Toda la  población marchaba hacia el  cementerio. Las congojas  de Tom  se  disiparon, y se unió  a la procesión, no porque no  hubiera preferido mil veces  ir a cualquiera otro sitio, sino porque  una temerosa inexplicable fascinación, le arrastraba  hacia allí. Llegado  al siniestro  lugar, fue  introduciendo su  cuerpecillo por entre la compacta multitud, y vio el  macabro  espectáculo. Le  parecía  que había  pasado  una  eternidad desde  que  había  estado allí  antes. Sintió  un pellizco en un  brazo. Al  volverse  se encontraron sus ojos  con los de  Huckleberry. En seguida miraron los dos a otra parte, temiendo que alguien hubiera notado algo en  aquel cruce de miradas. Pero todo el mundo estaba de conversación y no tenía  ojos más que para el cuadro trágico  que tenían delante.

«  ¡Pobrecillo!  ¡Pobre  muchacho! Esto  ha de  servir  de lección para  los  violadores  de sepulturas. Muff Potter irá a la horca por  esto, si lo atrapan.» Tales eran los comentarios. Y el  pastor  dijo:  «Ha sido  un castigo;  aquí  se  ve la  mano  de  Dios». Tom se estremeció de  la cabeza a los pies, pues acababa de  posar  su mirada en  la impenetrable faz  de  Joe el Indio. En aquel momento la muchedumbre empezó  a agitarse y a  forcejear,  y se oyeron  gritos  de  « ¡Es  él!,  ¡Es  él!, ¡Viene él solo!»

—¿Quién?,  ¿quién? —preguntaron  veinte  voces.

—¡Muff Potter!

—¡Eh, que  se ha parado! ¡Cuidado, que  da la vuelta!  ¡No le  dejéis escapar!

Algunos, que estaban en las ramas de  los árboles, sobre la cabeza de  Tom, dijeron que no  trataba de  escapar,  sino  que  parecía perplejo  y  vacilante.

—¡Vaya un  desparpajo!  —dijo un  espectador—. Se conoce que ha  sentido capricho  por venir y echar tranquilamente un vistazo a su obra...; no  esperaba hallarse en compañía.

La muchedumbre  abrió  paso,  y el  sheriff ostentosamente,  llegó  conduciendo  a Potter, cogido del  brazo.

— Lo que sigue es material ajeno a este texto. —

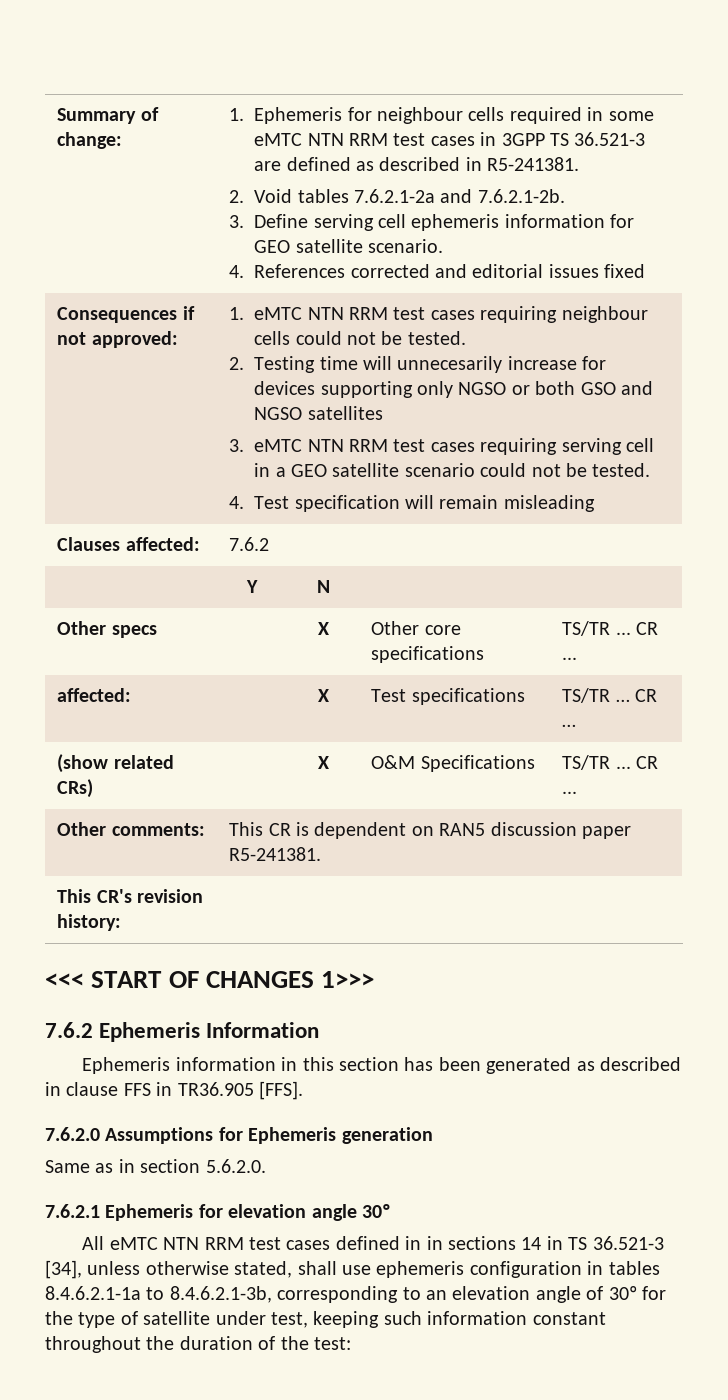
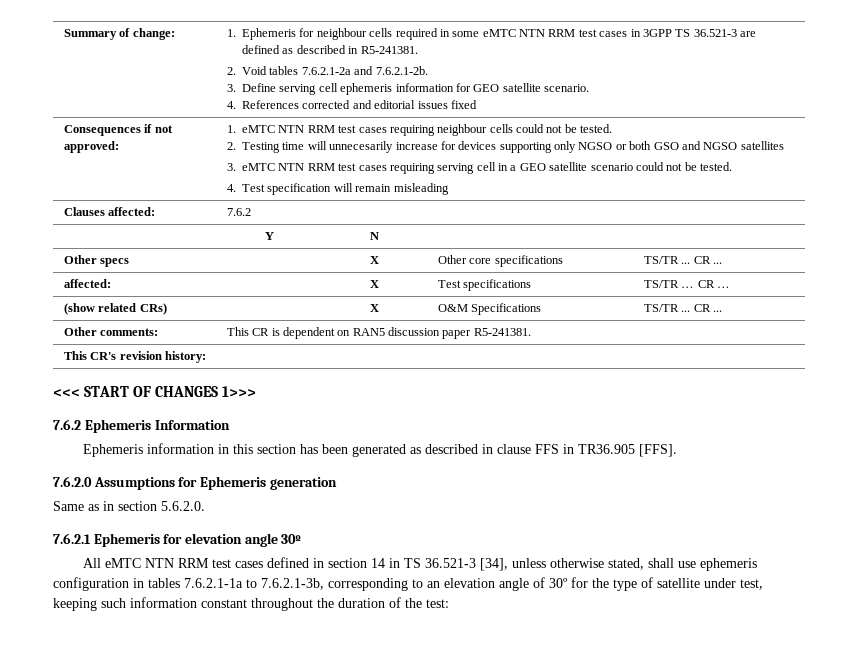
- All eMTC NTN RRM test cases defined in in sections 14 in TS 36.521-3 [34], unless otherwise stated, shall use ephemeris configuration in tables 8.4.6.2.1-1a to 8.4.6.2.1-3b, corresponding to an elevation angle of 30º for the type of satellite under test, keeping such information constant throughout the duration of the test:
+ All eMTC NTN RRM test cases defined in section 14 in TS 36.521-3 [34], unless otherwise stated, shall use ephemeris configuration in tables 7.6.2.1-1a to 7.6.2.1-3b, corresponding to an elevation angle of 30º for the type of satellite under test, keeping such information constant throughout the duration of the test:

Tenía el  citado  la  cara descompuesta  y  mostraba  en  los  ojos el miedo que le embargaba. Cuando le pusieron ante el cuerpo  del asesinado tembló  como  con perlesías  y,  cubriéndose  la  cara  con  las manos, rompió a  llorar.

—No he sido  yo, vecinos —dijo sollozando—;  mi palabra de honor que no he hecho tal cosa.

—¿Quién  te ha acusado  a ti? —gritó  una  voz.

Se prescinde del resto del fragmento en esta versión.